# [What needs to be done]
Give the entries again exactly as they appear, but without the images.

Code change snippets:
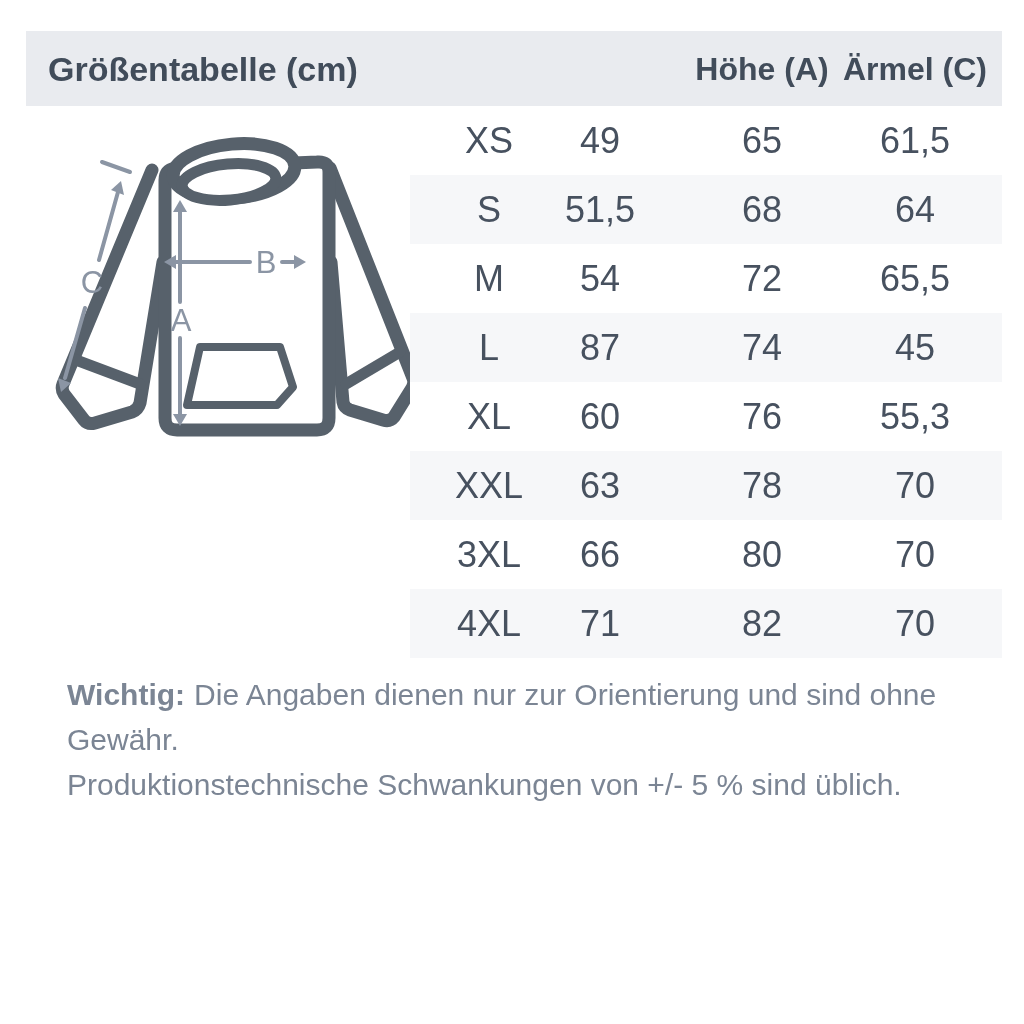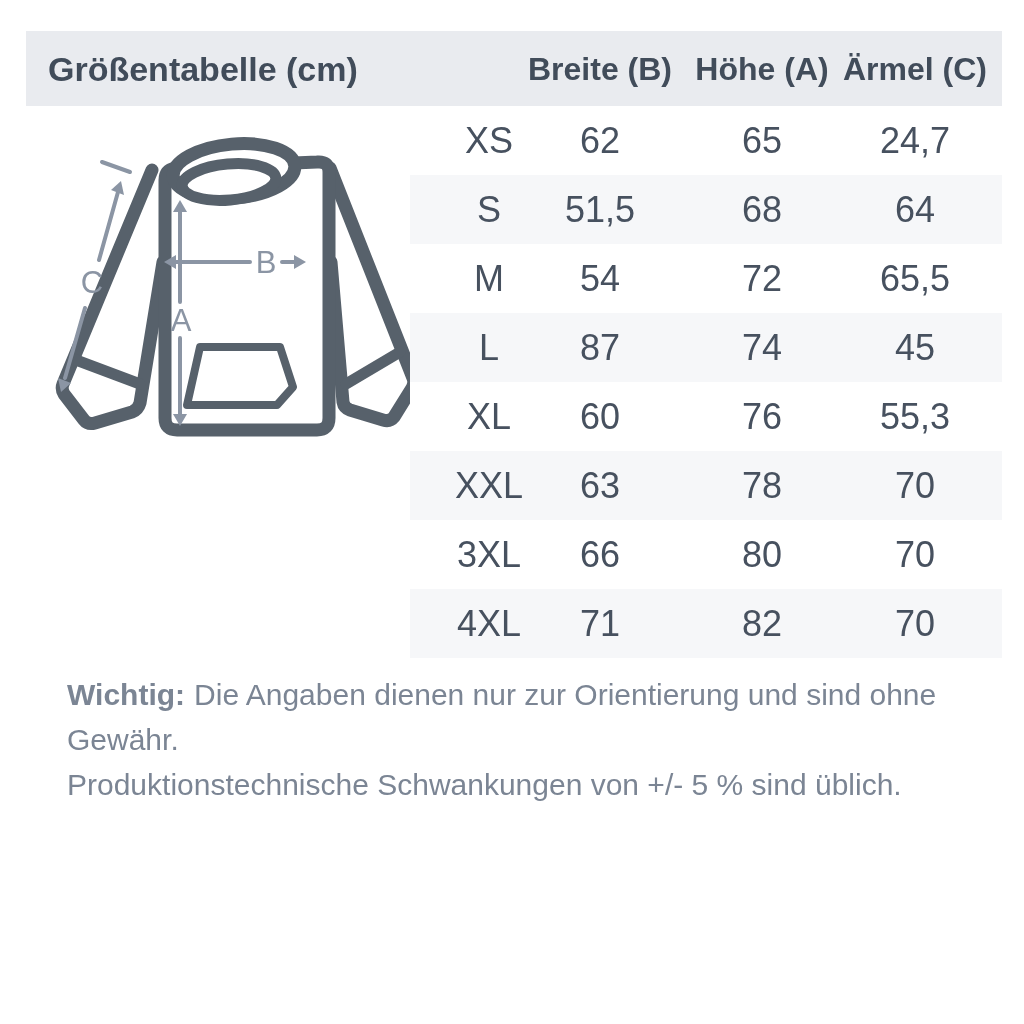"Breite (B)" div.col-head { html: <div>Breite (B)</div> -> none }
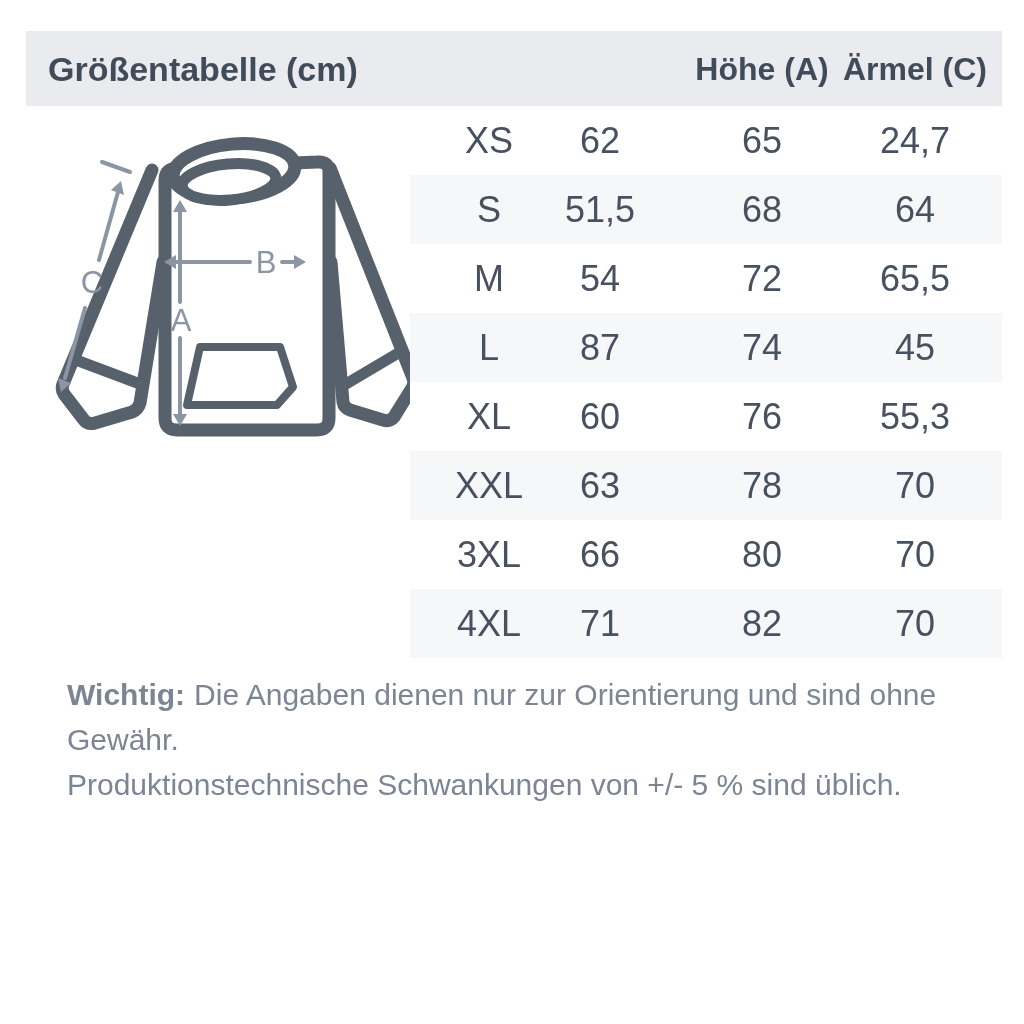"62" span.cell { text: 62 -> 49 }
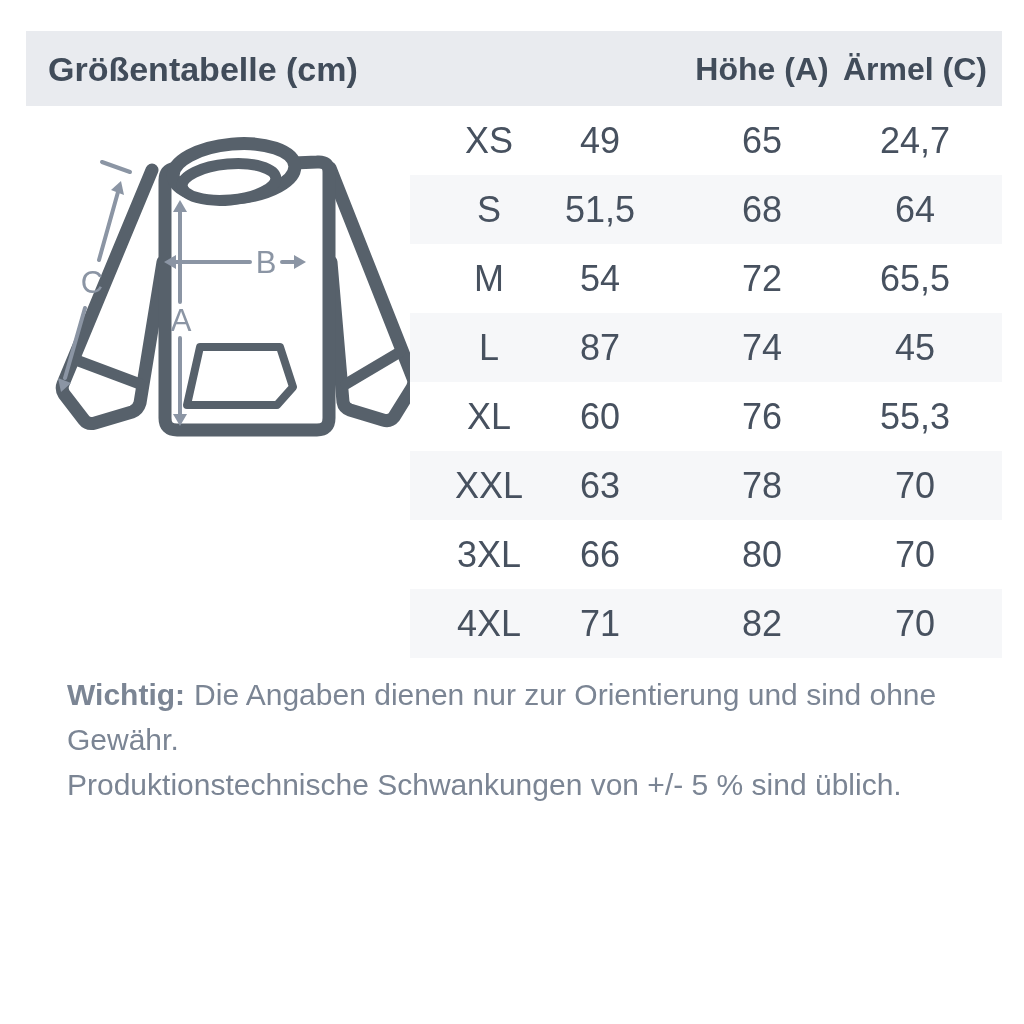"24,7" span.cell { text: 24,7 -> 61,5 }
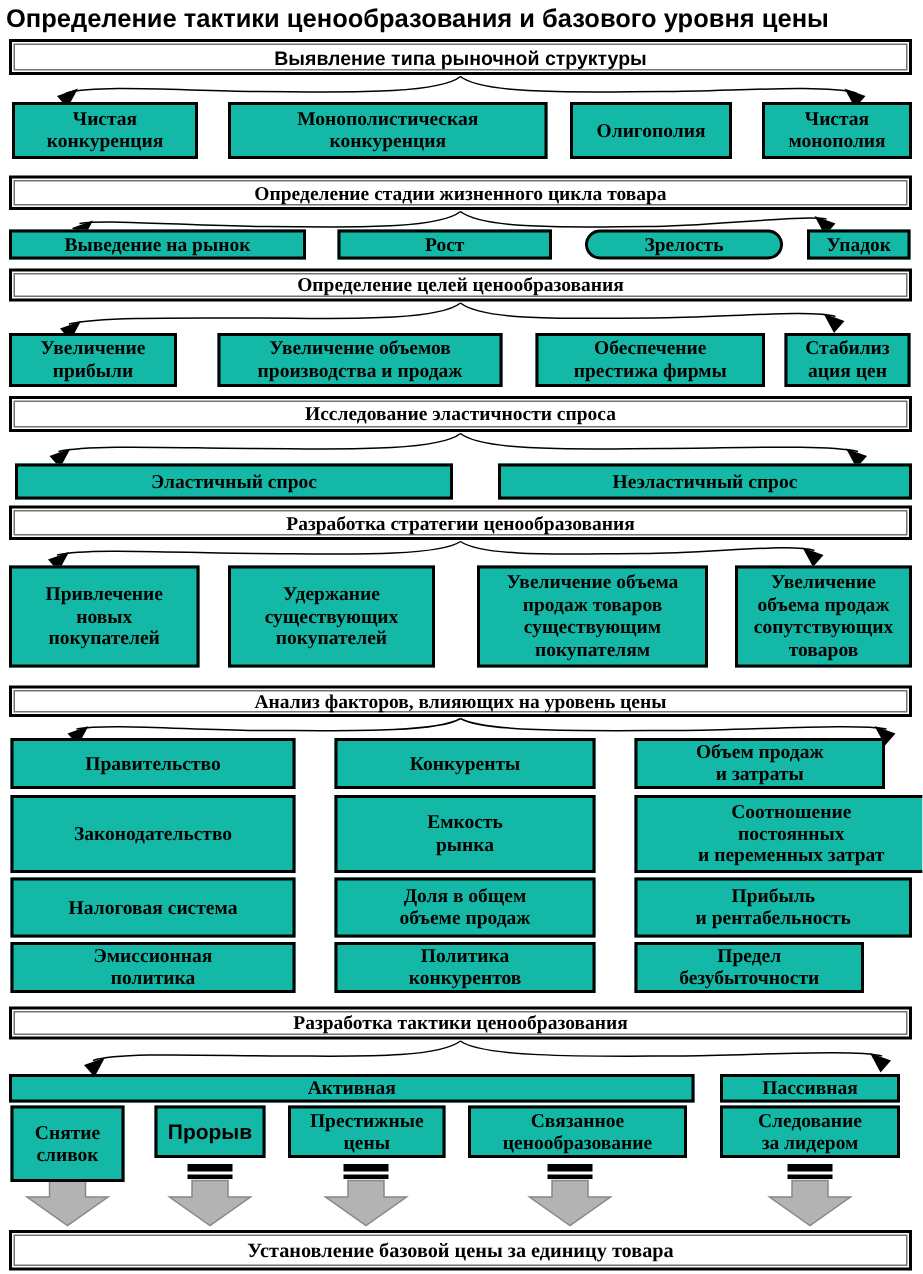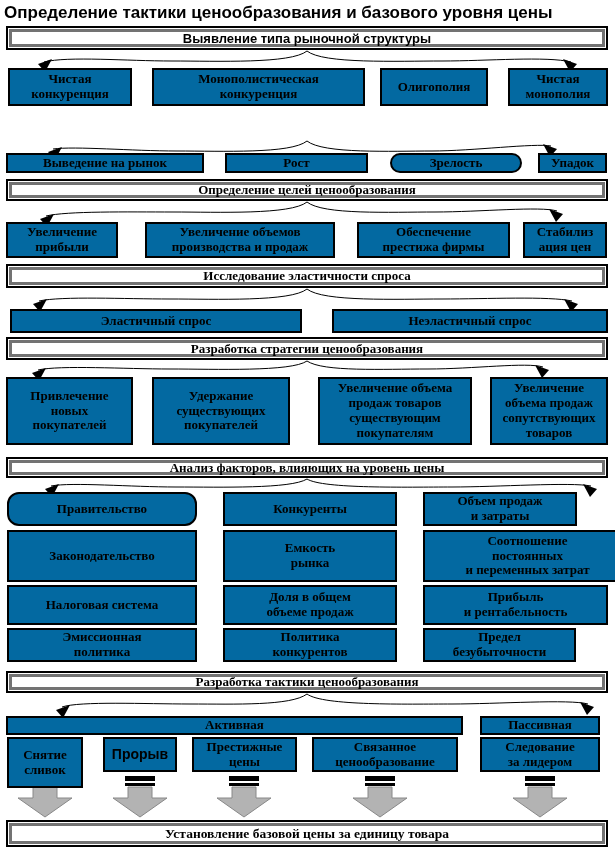"Выявление типа рыночной структуры" .banner > div { border: 3px solid #737373 -> 1px solid #737373 }
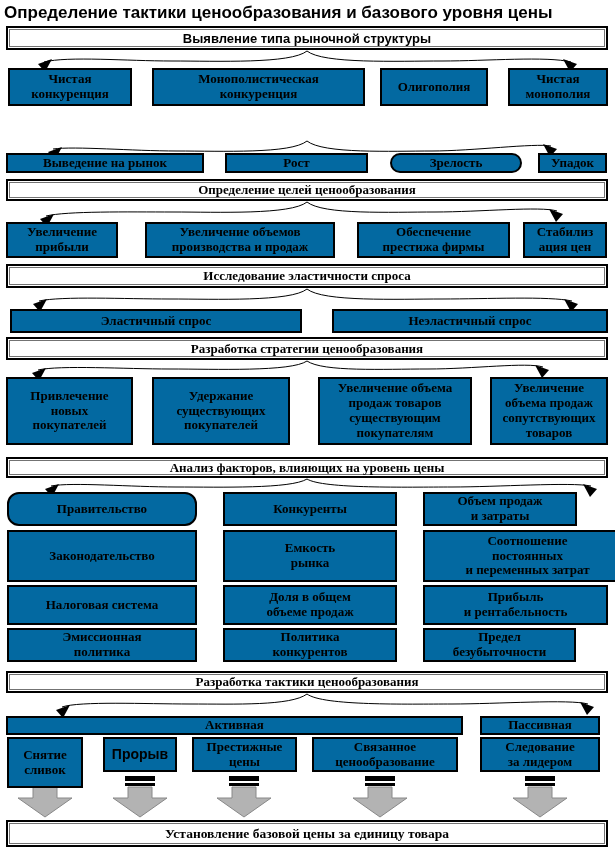"Чистая" .bx { background: #0369a1 -> #14b8a6 }
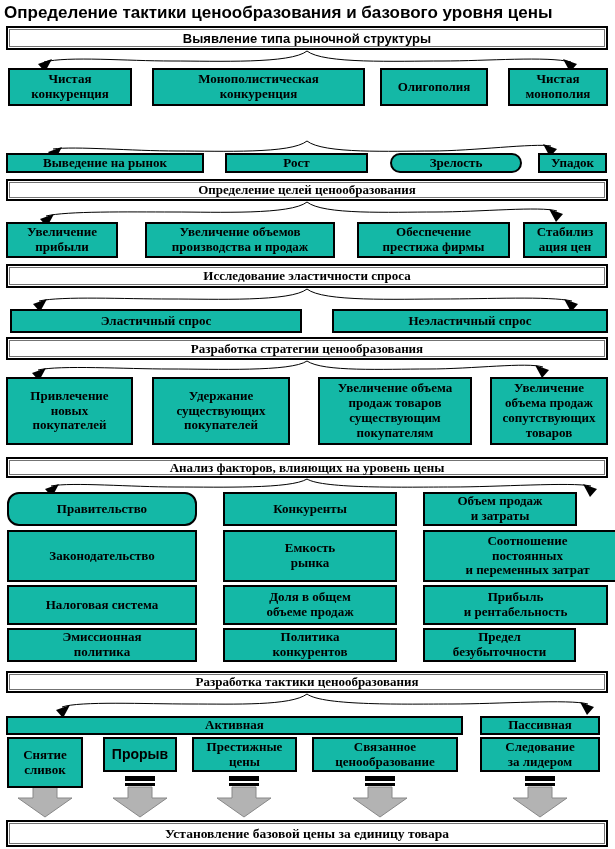"Определение стадии жизненного цикла" div.banner { html: none -> <div> <div>Определение стадии жизненного цикла товара</div> </div> }
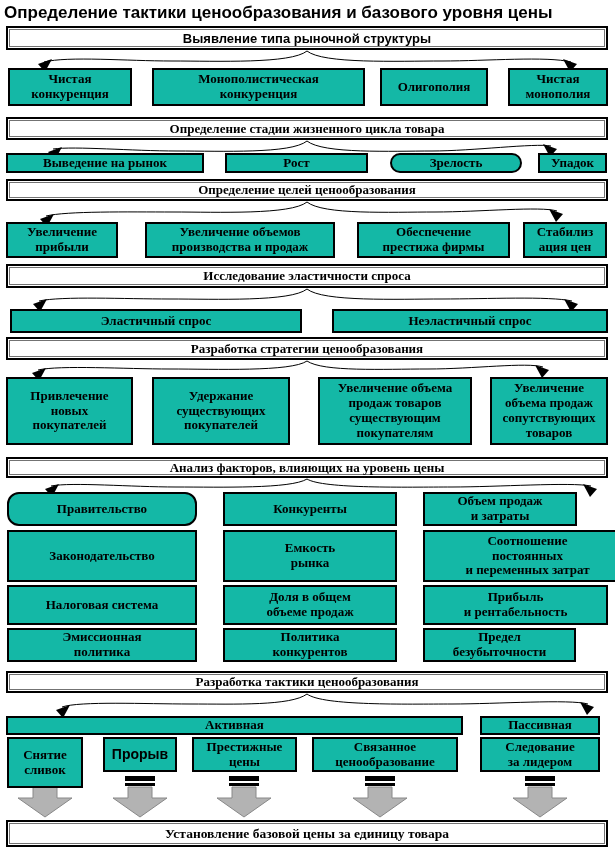"Правительство" div.bx { border-radius: 12px -> none }
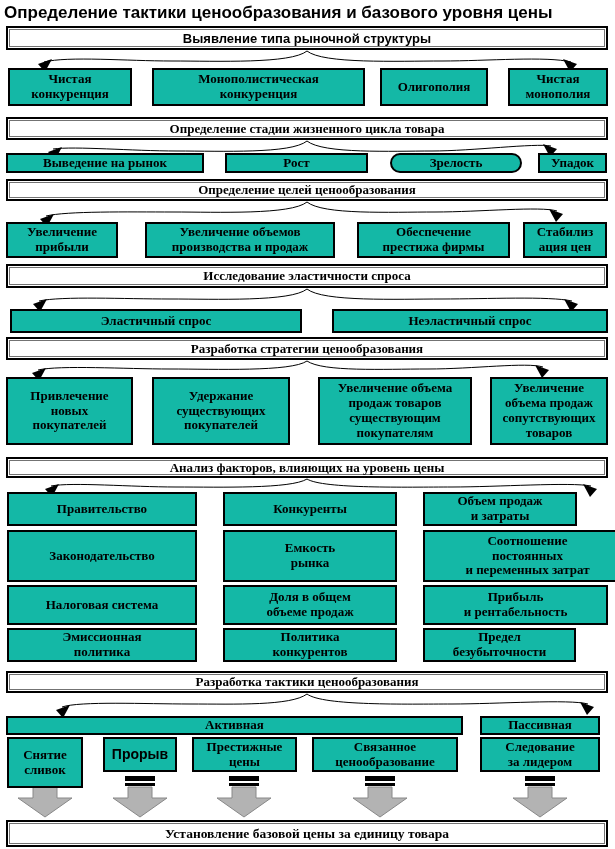"Объем продаж" div.bx { width: 154px -> 167px }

# [Solution for this exercise]
"Breite (B)" div.col-head { html: <div>Breite (B)</div> -> none }
"62" span.cell { text: 62 -> 49 }
"24,7" span.cell { text: 24,7 -> 61,5 }
"Выявление типа рыночной структуры" .banner > div { border: 3px solid #737373 -> 1px solid #737373 }
"Чистая" .bx { background: #0369a1 -> #14b8a6 }
"Определение стадии жизненного цикла" div.banner { html: none -> <div> <div>Определение стадии жизненного цикла товара</div> </div> }
"Правительство" div.bx { border-radius: 12px -> none }
"Объем продаж" div.bx { width: 154px -> 167px }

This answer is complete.